- _Task instructions_
Below is a listing from which only part is wanted; return exactly the lines from the one with "дизайном, предвкушая Ваши" up to and including the one with "от их использования.".

=== Begin Enclosure ===

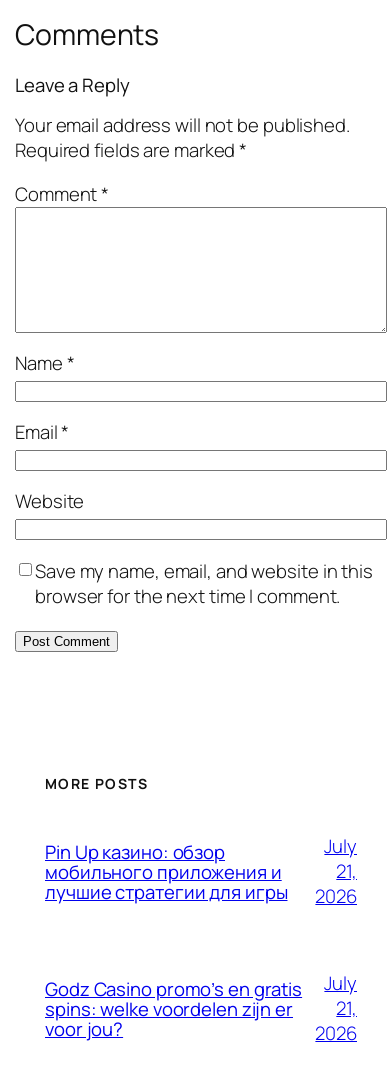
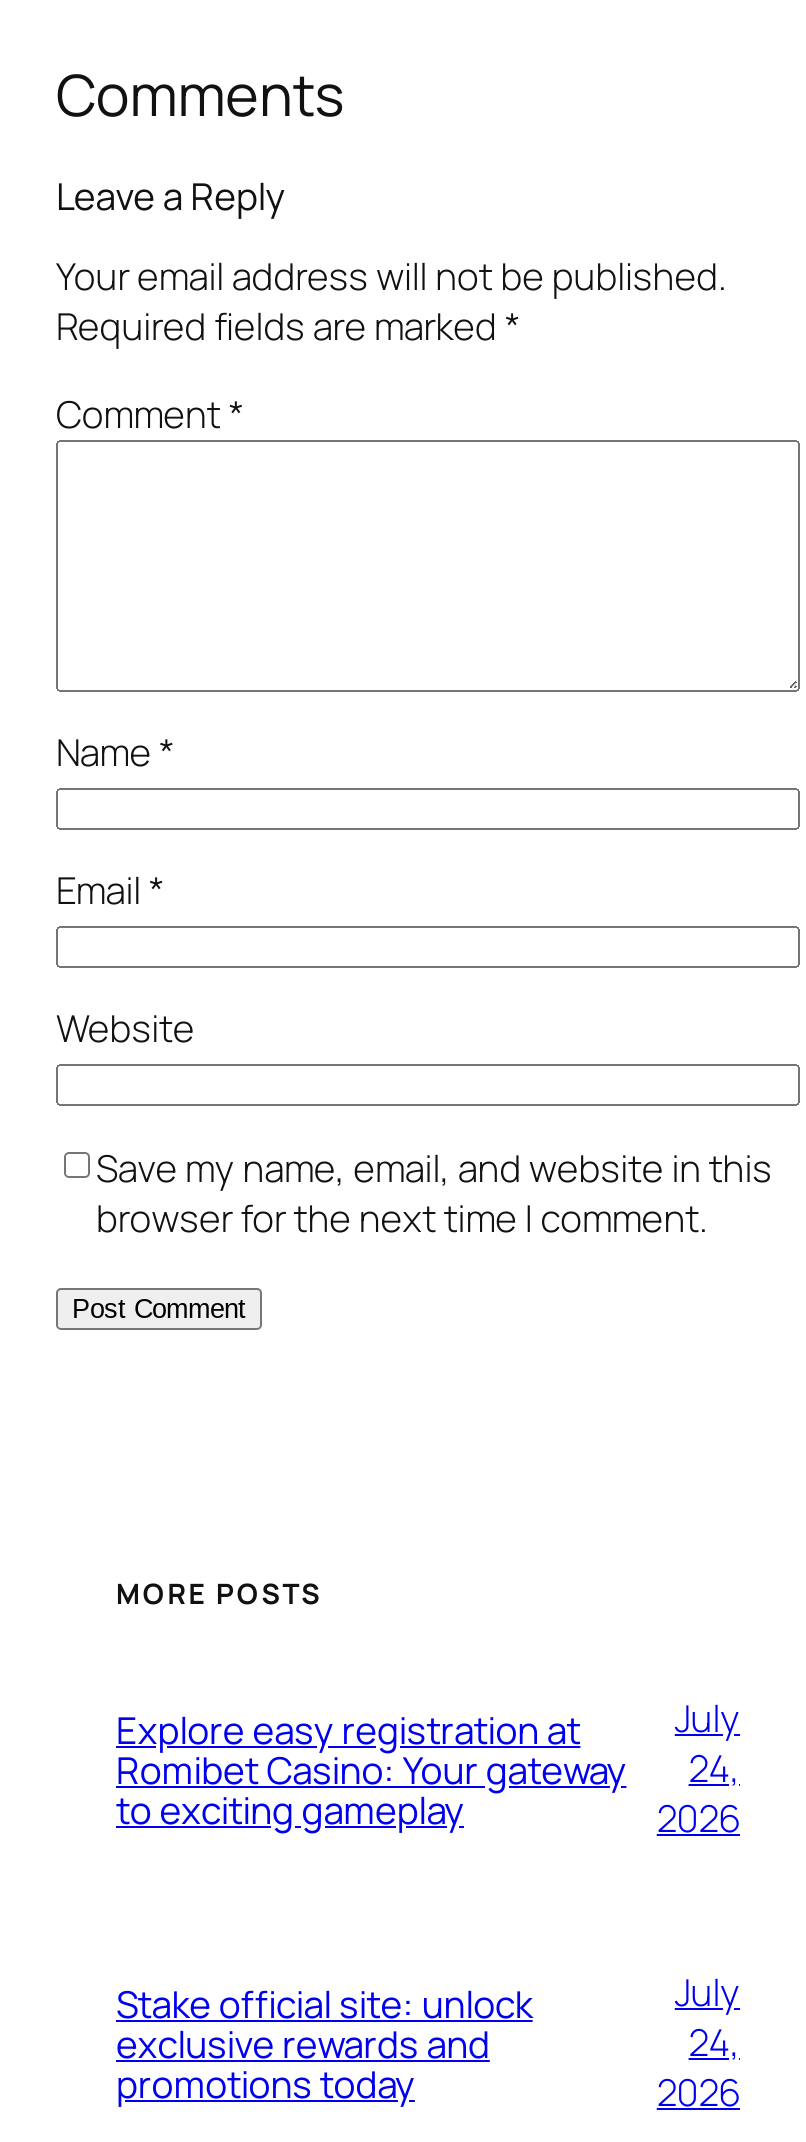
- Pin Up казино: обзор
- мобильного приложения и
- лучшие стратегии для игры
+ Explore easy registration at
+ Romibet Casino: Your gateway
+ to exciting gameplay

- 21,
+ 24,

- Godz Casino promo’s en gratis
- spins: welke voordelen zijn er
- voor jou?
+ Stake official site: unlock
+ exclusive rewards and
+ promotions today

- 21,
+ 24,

=== End Enclosure ===
=== Begin Enclosure ===

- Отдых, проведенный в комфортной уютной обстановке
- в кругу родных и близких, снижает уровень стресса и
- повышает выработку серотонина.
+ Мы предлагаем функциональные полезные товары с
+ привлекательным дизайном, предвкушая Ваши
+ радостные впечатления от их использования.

=== End Enclosure ===

- _Answer box_
+ привлекательным дизайном, предвкушая Ваши
+ радостные впечатления от их использования.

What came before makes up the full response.